Seems like the conda versions weren't updated for whatever reason. I have updated the code to install the pip version which is the latest one. @MilesCranmer can you check if https://github.com/avik-pal/Wandb.jl/pull/38 fixes the installation issue you had?

tylerjthomas9 commented 3 months ago

It looks like an issue with PythonCall.jl being called from threads other than the first Julia thread (https://juliapy.github.io/PythonCall.jl/stable/faq/#Is-PythonCall/JuliaCall-thread-safe?). The example at the top works for me when I use Julia with one thread and segfaults with 2+ threads. The following example works with one Julia thread and segfaults with 2+ threads

using Wandb, Logging

# Initialize the project
lg = WandbLogger(; project = "Wandb.jl", name = nothing)
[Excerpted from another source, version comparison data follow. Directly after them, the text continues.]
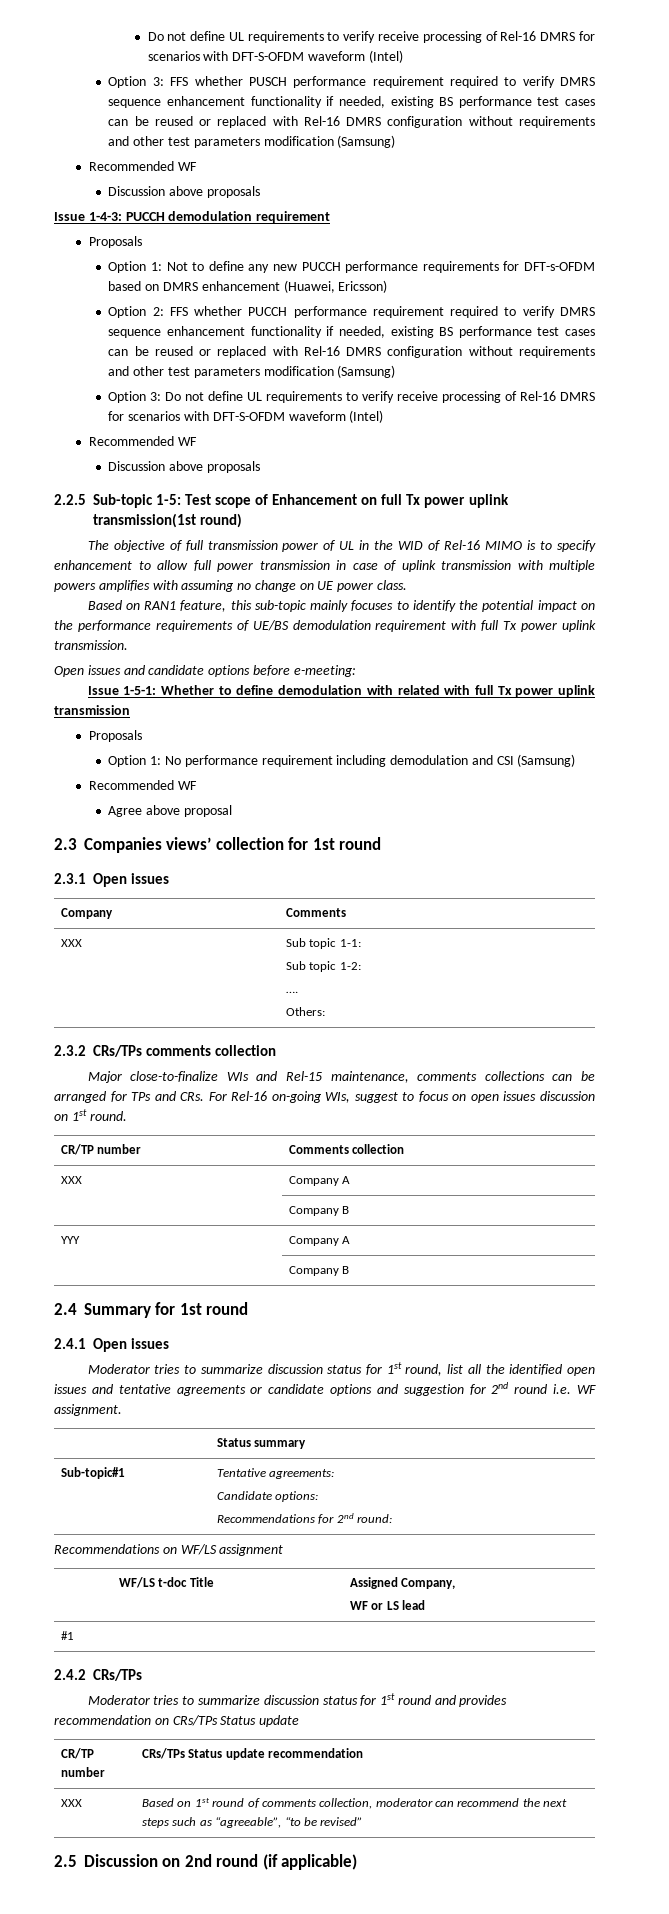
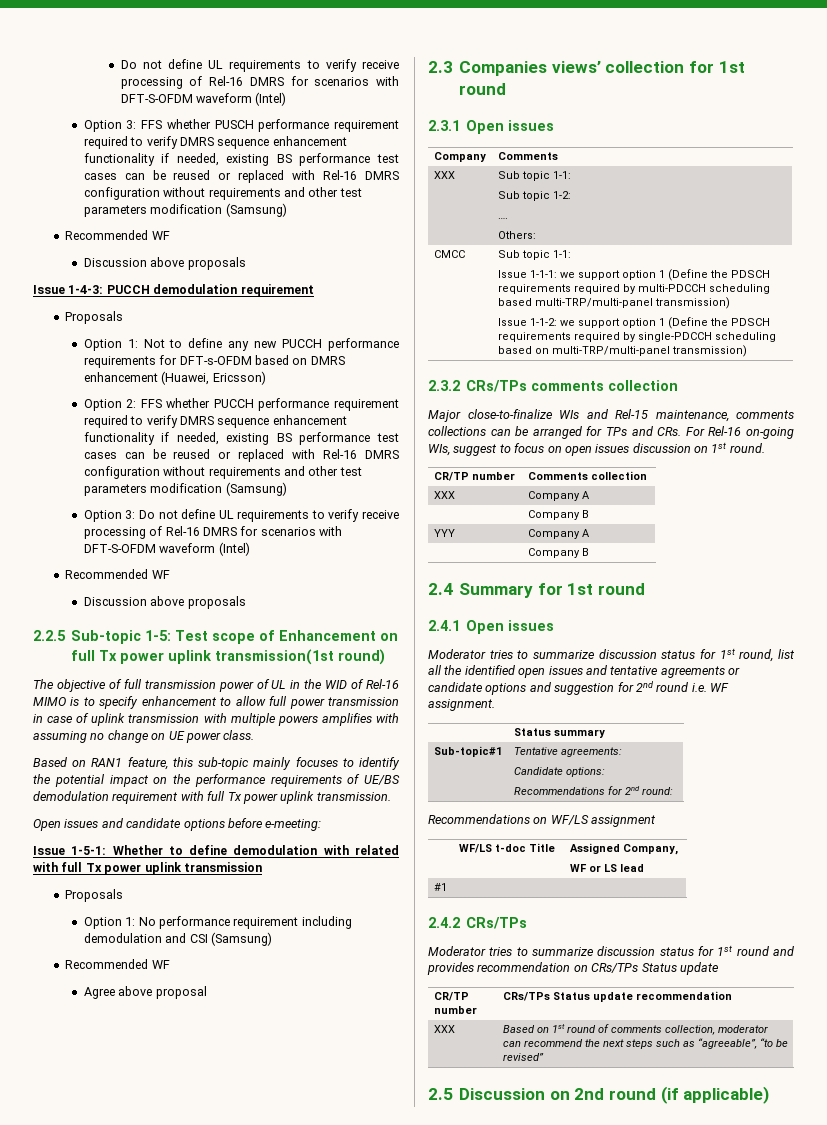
+ CMCC | Sub topic 1-1:
+ Issue 1-1-1: we support option 1 (Define the PDSCH requirements required by multi-PDCCH scheduling based multi-TRP/multi-panel transmission)
+ Issue 1-1-2: we support option 1 (Define the PDSCH requirements required by single-PDCCH scheduling based on multi-TRP/multi-panel transmission)

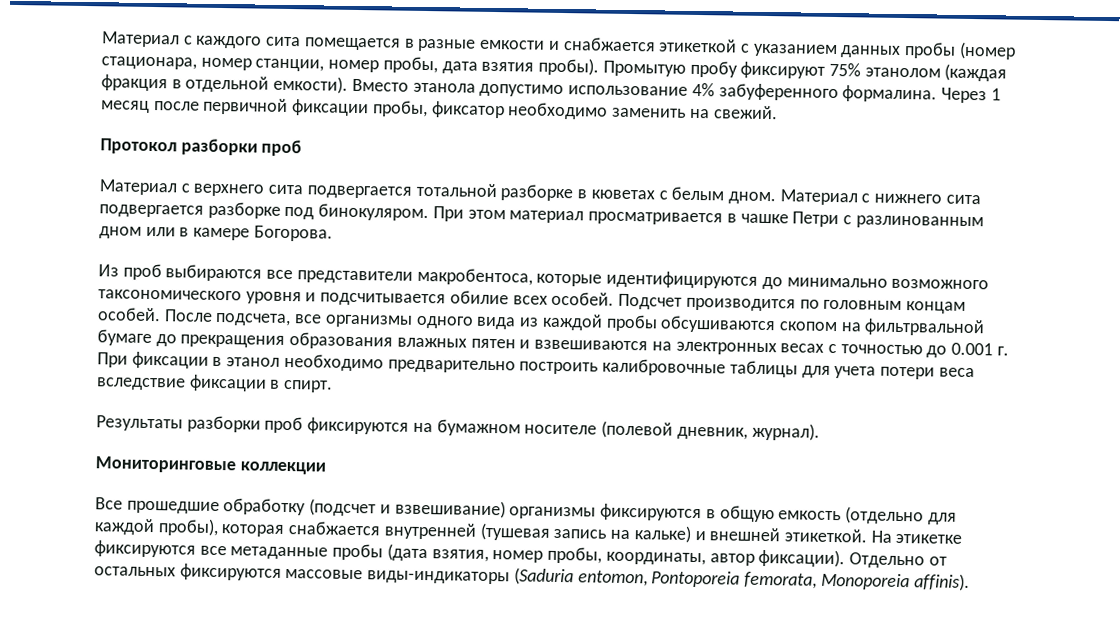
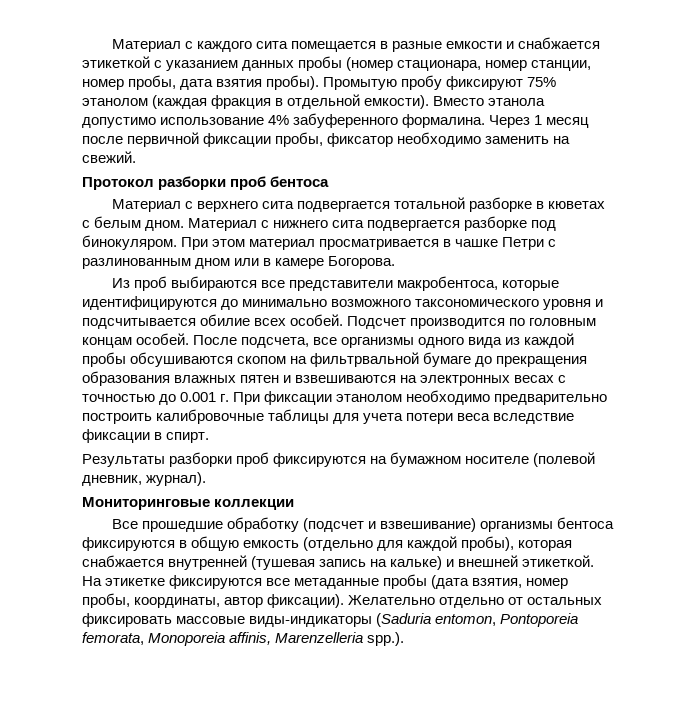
- Протокол разборки проб
+ Протокол разборки проб бентоса
- После подсчета, все организмы одного вида из каждой пробы обсушиваются скопом на фильтрвальной бумаге до прекращения образования влажных пятен и взвешиваются на электронных весах с точностью до 0.001 г. При фиксации в этанол необходимо предварительно построить калибровочные таблицы для учета потери веса вследствие фиксации в спирт.
+ После подсчета, все организмы одного вида из каждой пробы обсушиваются скопом на фильтрвальной бумаге до прекращения образования влажных пятен и взвешиваются на электронных весах с точностью до 0.001 г. При фиксации этанолом необходимо предварительно построить калибровочные таблицы для учета потери веса вследствие фиксации в спирт.
- Все прошедшие обработку (подсчет и взвешивание) организмы фиксируются в общую емкость (отдельно для каждой пробы), которая снабжается внутренней (тушевая запись на кальке) и внешней этикеткой.
+ Все прошедшие обработку (подсчет и взвешивание) организмы бентоса фиксируются в общую емкость (отдельно для каждой пробы), которая снабжается внутренней (тушевая запись на кальке) и внешней этикеткой.
- Отдельно от остальных фиксируются массовые виды-индикаторы (Saduria entomon, Pontoporeia femorata, Monoporeia affinis).
+ Желательно отдельно от остальных фиксировать массовые виды-индикаторы (Saduria entomon, Pontoporeia femorata, Monoporeia affinis, Marenzelleria spp.).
# Set logger globally / in scope / in combination with other loggers
global_logger(lg)

# Logging Values
function log_wandb()
    Wandb.log(lg, Dict("accuracy" => 0.9, "loss" => 0.3))
end
Threads.@threads for i in 1:1000
    log_wandb()
end

I found a potential solution here to ensure that Python functions are called from the main thread.

using Wandb, Logging, ThreadPools

# Initialize the project
lg = WandbLogger(; project = "Wandb.jl", name = nothing)

# Set logger globally / in scope / in combination with other loggers
global_logger(lg)

# Logging Values
macro pythread(expr)
    quote
        fetch(@tspawnat 1 begin
            $(esc(expr))
        end)
    end
end

function log_wandb()
    @pythread begin
        Wandb.log(lg, Dict("accuracy" => 0.9, "loss" => 0.3))
    end
end

Threads.@threads for i in 1:1000
    log_wandb()
end
lassepe commented 3 months ago

Multi-threaded calls to PythonCall are documented not be allowed. However, this problem is not limited to multi-threading on the julia side. The cases where I have seen this happen and the original example above do not feature multiple Julia threads.

lassepe commented 2 months ago

Did anyone try https://github.com/JuliaPy/PythonCall.jl/pull/520 on this?

lassepe commented 2 months ago

The segfaults indeed seem to be all fixed with https://github.com/JuliaPy/PythonCall.jl/pull/520 :tada:

MilesCranmer commented 2 months ago

That's great!

trahflow commented 2 months ago

Did anyone try https://github.com/JuliaPy/PythonCall.jl/pull/520 on this?

Yes that seems to fix it! :tada:

avik-pal commented 2 months ago

Awesome! I will bump the compat for PythonCall once that PR lands.